GIVEN ENTRIES below:

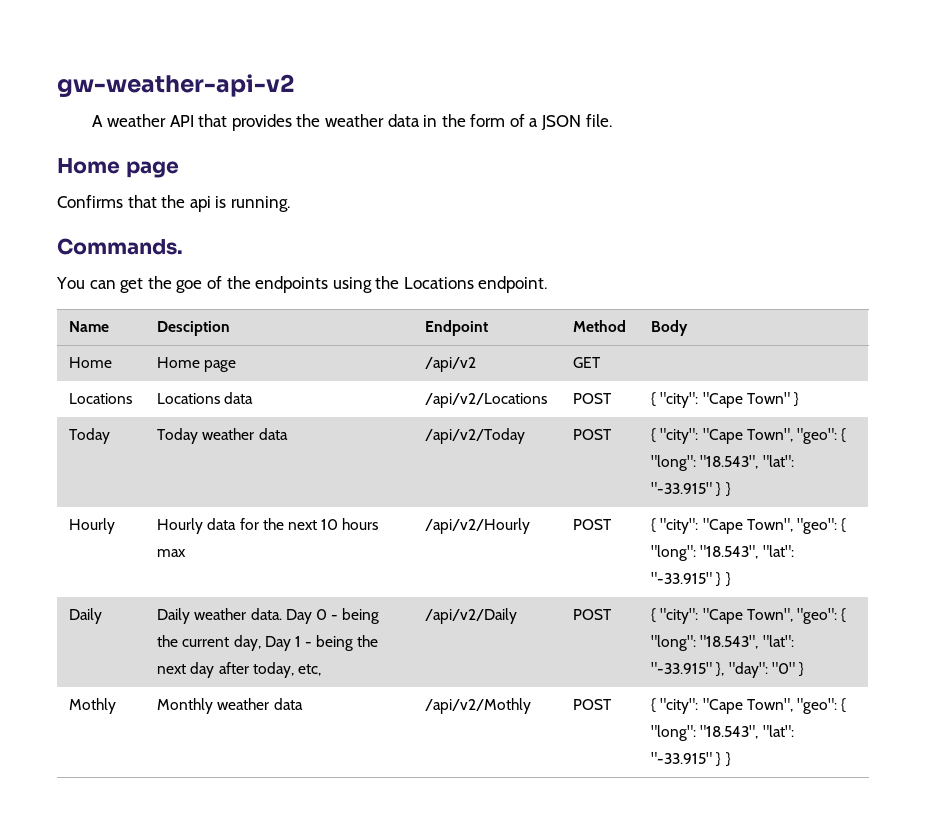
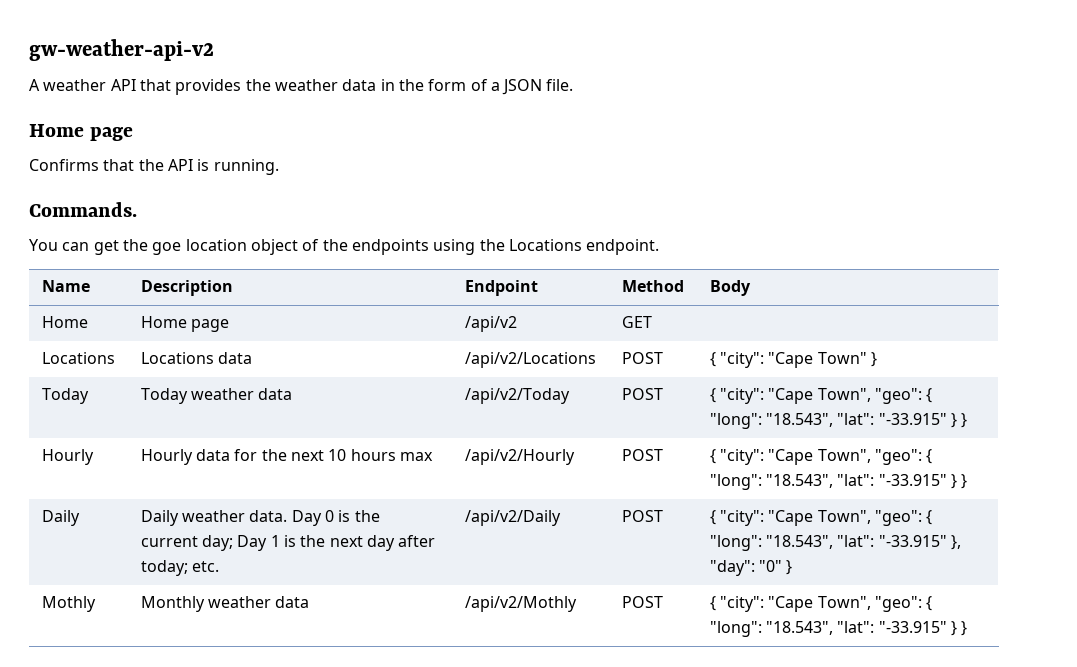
- Confirms that the api is running.
+ Confirms that the API is running.
- You can get the goe of the endpoints using the Locations endpoint.
+ You can get the goe location object of the endpoints using the Locations endpoint.
- Name | Desciption | Endpoint | Method | Body
+ Name | Description | Endpoint | Method | Body
- Daily | Daily weather data. Day 0 - being the current day, Day 1 - being the next day after today, etc, | /api/v2/Daily | POST | { "city": "Cape Town", "geo": { "long": "18.543", "lat": "-33.915" }, "day": "0" }
+ Daily | Daily weather data. Day 0 is the current day; Day 1 is the next day after today; etc. | /api/v2/Daily | POST | { "city": "Cape Town", "geo": { "long": "18.543", "lat": "-33.915" }, "day": "0" }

End of GIVEN ENTRIES.

Only the count, nothing else: how many lines of the records hold the word "endpoints"?

■ TASK OUTPUT ■
2